*Records to process*
====================
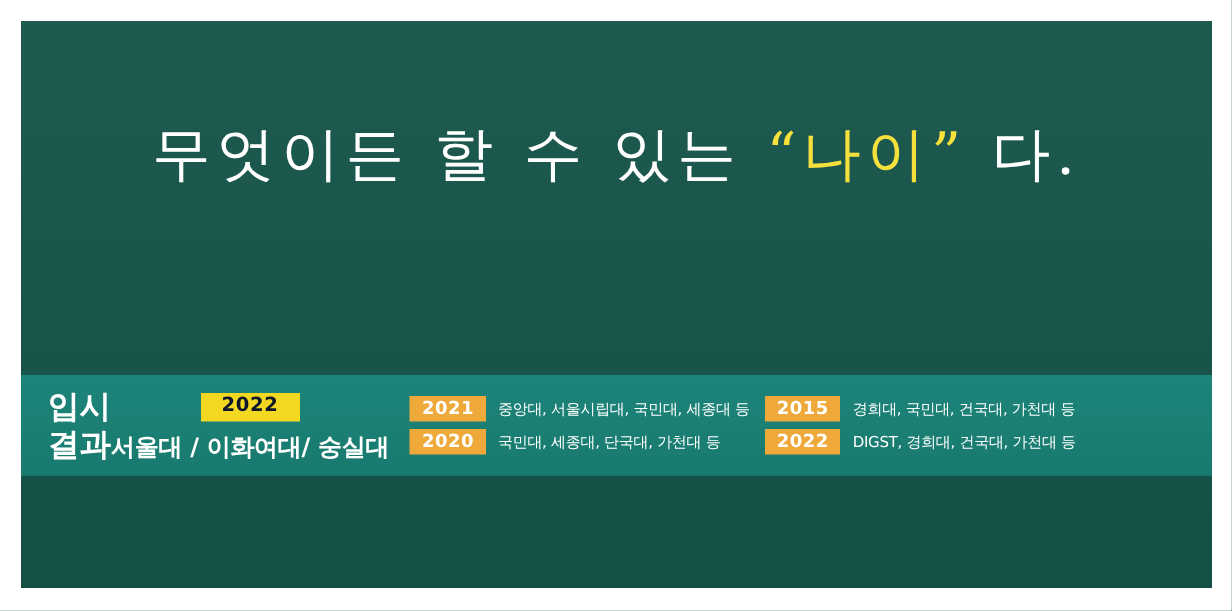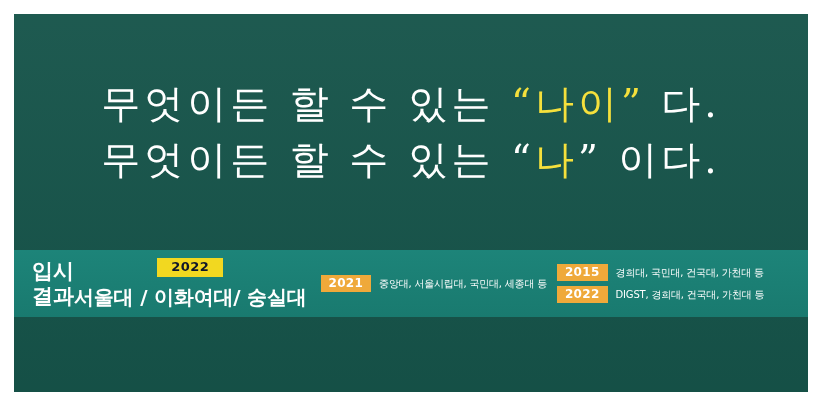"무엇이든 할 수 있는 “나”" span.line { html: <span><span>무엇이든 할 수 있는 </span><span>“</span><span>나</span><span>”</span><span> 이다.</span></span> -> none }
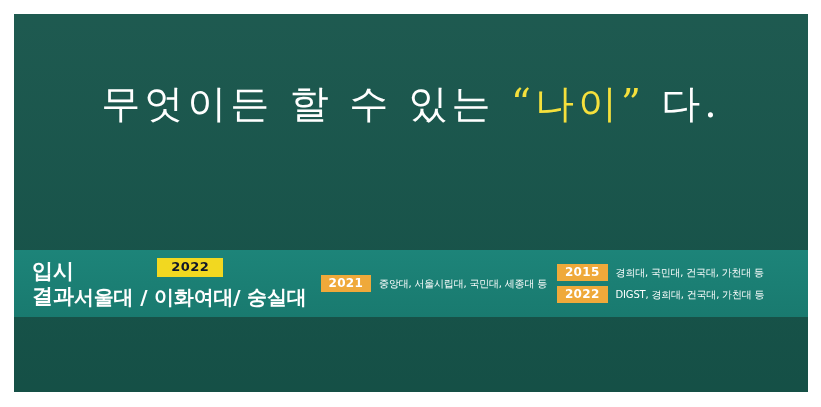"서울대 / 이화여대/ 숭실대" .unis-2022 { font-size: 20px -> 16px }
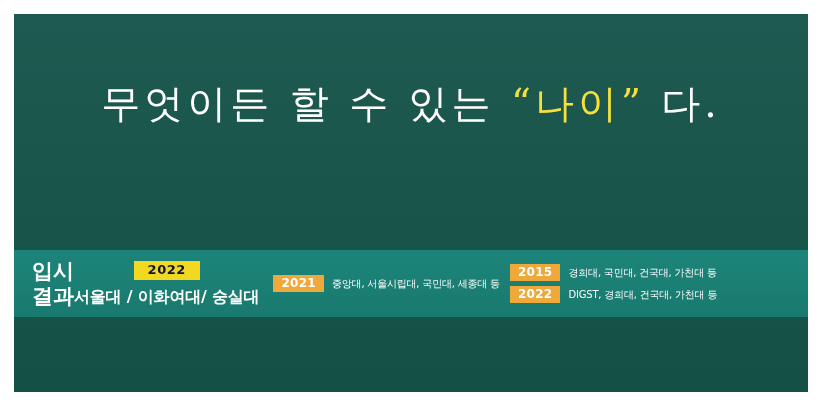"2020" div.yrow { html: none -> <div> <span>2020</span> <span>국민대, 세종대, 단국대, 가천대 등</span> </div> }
====================
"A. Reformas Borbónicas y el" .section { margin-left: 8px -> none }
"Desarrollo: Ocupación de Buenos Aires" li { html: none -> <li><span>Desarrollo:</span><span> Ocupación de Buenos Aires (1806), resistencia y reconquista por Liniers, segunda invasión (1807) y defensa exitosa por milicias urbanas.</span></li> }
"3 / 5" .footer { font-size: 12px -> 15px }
====================
*Prompt*
Output the lines above exactly, but only those between the line holding "none -> <li><span>Desarrollo:</span><span>" and the line holding "font-size: 12px ->", inclusive.

*Result below*
"Desarrollo: Ocupación de Buenos Aires" li { html: none -> <li><span>Desarrollo:</span><span> Ocupación de Buenos Aires (1806), resistencia y reconquista por Liniers, segunda invasión (1807) y defensa exitosa por milicias urbanas.</span></li> }
"3 / 5" .footer { font-size: 12px -> 15px }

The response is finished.